Member of the New Jersey House of Representatives from the 1st district
- In office April 21, 1991 – January 16, 1992
- Preceded by: Edward H. Salmon
- Succeeded by: John C. Gibson

Personal details
- Party: Democratic
- Education: Princeton University, Widener University
- Profession: Lawyer

= Raymond A. Batten =

American politician

Raymond A. Batten is an American politician and attorney from New Jersey who served in the New Jersey General Assembly for the 1st district from April 1991 to January, 1992.

==Biography==
===Early life===
Batten was born in 1954. Batten graduated from Princeton University with a BA, and from Widener University's Delaware Law School with a Juris Doctor. Batten served as the municipal prosecutor in Sea Isle City and was the planning board solicitor in Dennis Township, and as municipal solicitor in Wildwood and Middle Township.

===State assembly===
During the 1985 election Batten would win the Democratic Primary with 3,314 votes alongside Peter L. Amico to face off against the Republican Slate of Guy F. Muziani and Joseph W. Chinnici, however, would lose the general election.

In the 1987 election Batten would stand for the Democratic primaries for the first district, however, would narrowly lose to Edward H. Salmon with 3,202 votes to Salmon's 3,307 votes.

Batten would again win the Democratic nomination in the 1989 election which would see the Republicans and Democrats split the district, with Batten's running mate Edward H. Salmon winning election with 35,715 votes, but Republican Frank LoBiondo won the other seat with 32,600 votes, leaving Batten short in third place with 31,193 votes.
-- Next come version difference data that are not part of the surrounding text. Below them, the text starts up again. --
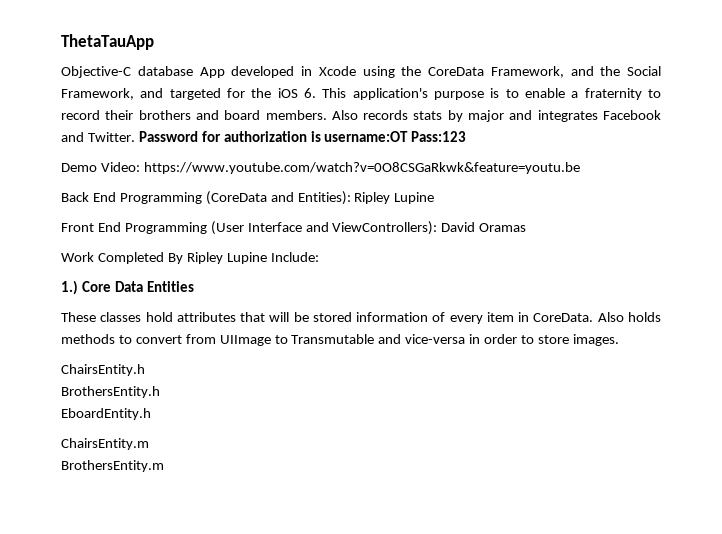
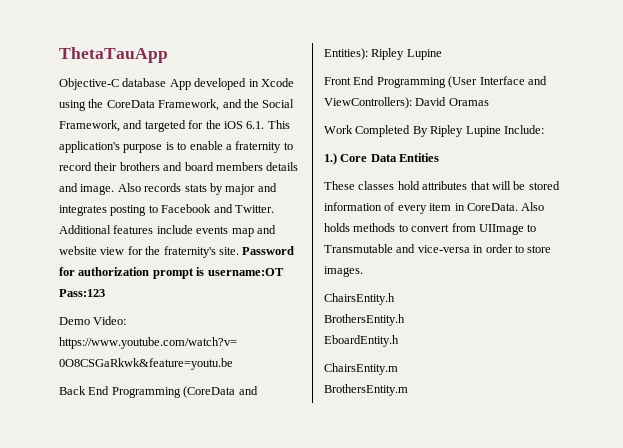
[304,88,316,98] 6. -> [246,121,265,129] 6.1.
[265,110,327,120] members. -> [215,162,299,171] [59,183,115,195] members details and image.
(598, 116) none -> [110,205,158,216] posting to
(135, 137) none -> [59,225,276,237] [59,246,239,258] Additional features include events map and website view for the fraternity's site.
(307, 136) none -> [152,268,194,279] prompt

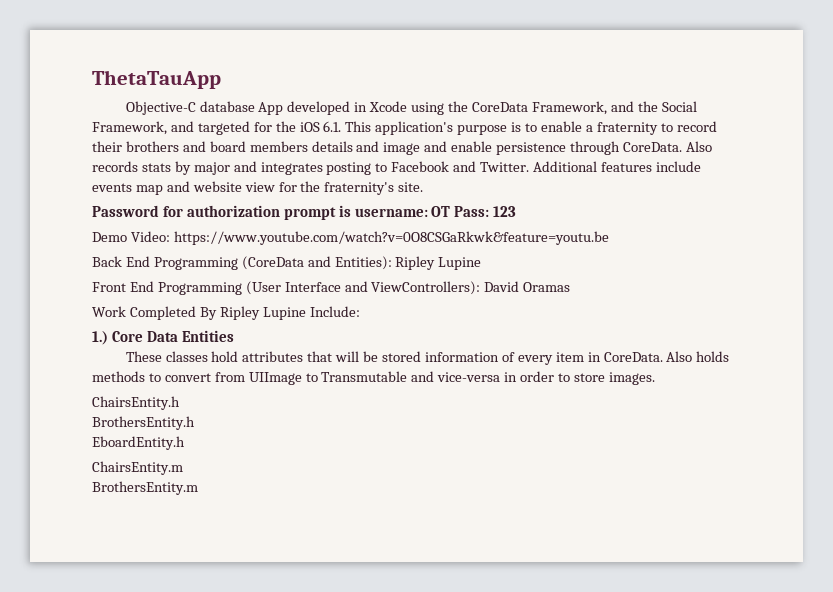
[80,184,115,195] image. -> [383,141,682,155] image and enable persistence through CoreData.
(239, 251) none -> (424, 187) //
[207,268,284,276] [59,289,105,297] username:OT Pass:123 -> [354,206,517,217] username: OT Pass: 123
From April 21, 1991 to January 16, 1992, Batten served in the New Jersey General Assembly representing the 1st district. He was appointed to the office to replace Edward H. Salmon who resigned early to serve on the New Jersey Board of Public Utilities. Batten and fellow Democrat Jennifer R. Lockwood, would lose the 1991 election to Republicans Frank LoBiondo and John C. Gibson.

===Judicial career===
In 1992 Batten was named to the New Jersey Superior Court by Governor James Florio. In 1999 Batten was reappointed to the Superior Court by Governor Todd Whitman. A specialist in family court, he disposed of more than 73,400 Family Part cases, 10,500 Criminal Part cases, 1170 Chancery cases, and 340 adoptions during his career as a judge.

===Private sector===
Batten retired in 2015 and joined the firm Archer & Greiner as an attorney.

== Personal life==
Batten married Mary Frances Boles and the couple have three children, Alexis, Bryna, and Dylan.